The commission also emphasized its work with Pacific Gas and Electric to train line clearance tree trimmers, who prevent vegetation from obstructing electrical lines. As part of a $1.97 billion settlement for PG&E’s role in the 2017 and 2018 fires in Northern California, the CPUC ordered the utility to start a multiweek training program for pre-inspector training and certificates. PG&E also was required to create a tree crew training and certificate program in partnership with the International Brotherhood of Electrical Workers.
Representatives from the California-Nevada Joint Apprenticeship Training Committee (JATC) Line Clearance Tree Trimmer Certification program emphasized the importance of vegetation management in wildfire prevention. Despite the tangential connection between climate-caused wildfires and those sparked by electrical lines, Dan Kallai, training coordinator with JATC, said the position was crucial to climate mitigation.
“Line clearance tree trimmers are directly mitigating the effects of climate change and reducing the number of wildfires and associated carbon emissions,” he said. “Furthermore, they keep the power grid running safely and efficiently by preventing power outages and the costly loss of our electrical resource to ground faults.”
The program also is succeeding in creating high road careers. In 2019, SB 247 brought vegetation management under the scope of wildfire mitigation in California, and in January 2020 the law raised tree trimmer wages to match those of electrical utility linemen apprentices, giving them “skilled labor” status. Since January 2022, more than 2,300 people have enrolled in the program.
Collaboration with Tribal Communities
California officials also are working to create access to high road careers in green energy in the state’s tribal communities.

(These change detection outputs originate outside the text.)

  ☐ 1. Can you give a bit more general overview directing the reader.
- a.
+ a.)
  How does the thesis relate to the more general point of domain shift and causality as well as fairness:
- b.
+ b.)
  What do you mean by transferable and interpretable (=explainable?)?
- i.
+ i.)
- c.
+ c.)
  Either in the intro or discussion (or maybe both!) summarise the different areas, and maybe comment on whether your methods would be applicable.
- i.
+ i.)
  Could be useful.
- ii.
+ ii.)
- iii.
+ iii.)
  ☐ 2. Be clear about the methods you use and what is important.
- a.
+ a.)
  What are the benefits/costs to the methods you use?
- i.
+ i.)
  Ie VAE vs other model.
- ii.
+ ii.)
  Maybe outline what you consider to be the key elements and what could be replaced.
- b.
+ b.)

“There’s so much opportunity to partner with tribes, elevate tribal perspectives and learn from tribal experiences, but we can’t do this without first acknowledging the historical elephant in the room that the state has a lot to make up for in terms of tribal wellness and government integrity,” said Christina Snider-Ashtari, tribal affairs secretary to Newsom. “How do we start to disentangle that and provide more equitable access, more equitable job creation and workforce in those areas from a Native perspective, not from the perspective of a government that is responsible for those problems?”
Grid Alternatives, a nonprofit solar organization with a mission to advance environmental justice through access to renewable energy, is looking to address that question.
The organization partners with tribes to finance and implement solar projects that include education, training and energy cost reductions. Since 2010, Grid Alternatives has helped 50 tribes install 7.7 MW of power across eight states. Its grant program, the Tribal Solar Accelerator Fund, has awarded $7.3 million for a variety of solar-related projects, including helping tribes own their systems, as well as providing funding for scholarships, internships and workforce development opportunities in the solar industry.
Next Steps
While some programs already have succeeded in advancing workforce development in climate-related careers, there is more to be done to ensure the goals outlined in the MOU are achieved. The CPUC and CWDB recognize the challenge of measuring future outcomes.
“How do we know that people have actually moved into a high road career pathway?” Peterson said. “I’d like to see three years from now, four years from now, that people have been able to take advantage of these pathways.”